Vooruitgang ligt wellicht goeddeels ... achter ons!
Vooruitgang impliceert een doel te hebben, van a naar beter, naar een nastrevenswaardige utopie. Langzaam maar zeker begint het idee me te bekruipen dat zo'n hemelse staat inderdaad beter buiten deze wereld gedroomd kan worden, in plaats van erin. In onze wereld is "vooruitgang" het verdienmodel geworden van een onstuitbare mondiale economie, die uit eindige middelen oneindige vooruitgang belooft. Dat klinkt hemels, en sluit daarmee dan ook bijna naadloos aan op diverse steeds meer verlaten religies. Maar waar stevenen we op af met ons technologische "vooruitgangsgeloof"? Hoe ziet onze technologische "hemel" eruit?
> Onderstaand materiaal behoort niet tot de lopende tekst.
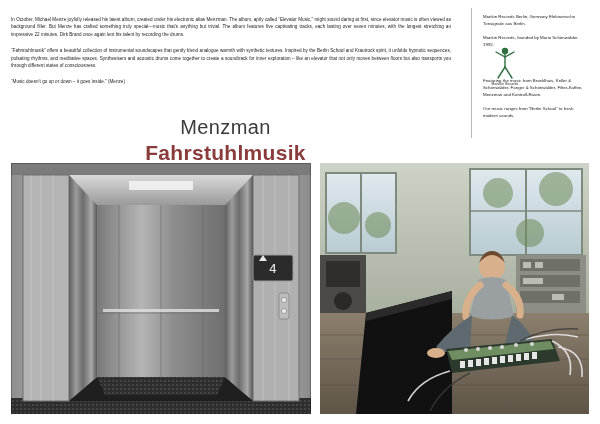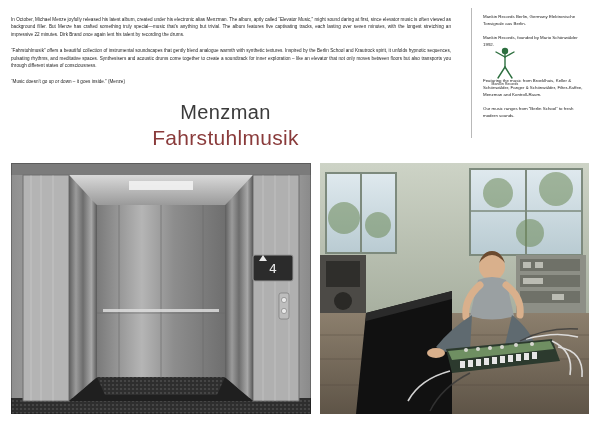"Menzman" .artist { margin-top: none -> 15px }
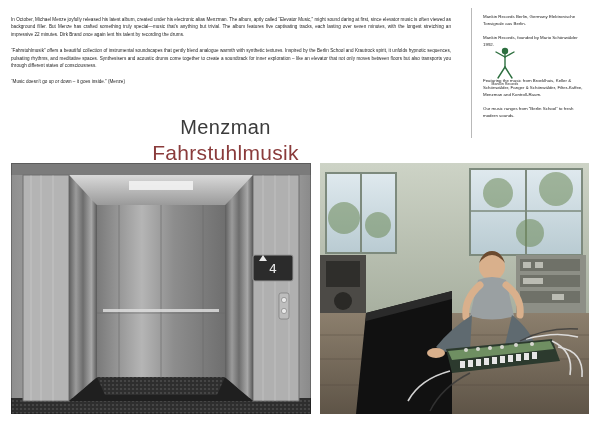"Fahrstuhlmusik" .album { font-weight: 400 -> 700 }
Hoezeer ik ook mijn best doe, veel verder dan WALL-E kom ik niet. Een verlaten wereld, omdat alle bronnen uitgeput zijn geraakt en leven steeds onmogelijker werd. Een kunstmatig ruimteleven, waarin machines alles van mensen over hebben genomen, "gewoon" omdat het kon en ooit onderdeel was van de vooruitgang-economie. Back to earth. Wat ontbreekt is serieus beleid waarin technologieën worden beschouwd op hun kansen voor het nu en de toekomst, maar ook de gevaren. Wat ontbreekt, met andere woorden, is politieke en wetenschappelijke interesse in technologische iatrogenese (TI). Iatrogenese is de leer die zich bezighoudt met de schadelijke gevolgen van geneeskundig handelen. Een middel dat bijvoorbeeld de ziekteverwekker aanpakt, zal wellicht ook het lichaam verzwakken en als het de ziekteverwekker dan onvoldoende aanpakt, kan het zijn dat de weerstand van het lichaam zelf onvoldoende is geworden juist door de behandeling, met alle denkbare gevolgen van dien. Onze wereld, zeker ook buiten de geneeskunde, zit vol van dit soort dilemma's: als je iets aanpakt, doe het dan stevig, zodat je maximaal kans hebt op succes. Lukt het niet, dan heb je daarmee de huidige status-quo direct stevig op achterstand gebracht.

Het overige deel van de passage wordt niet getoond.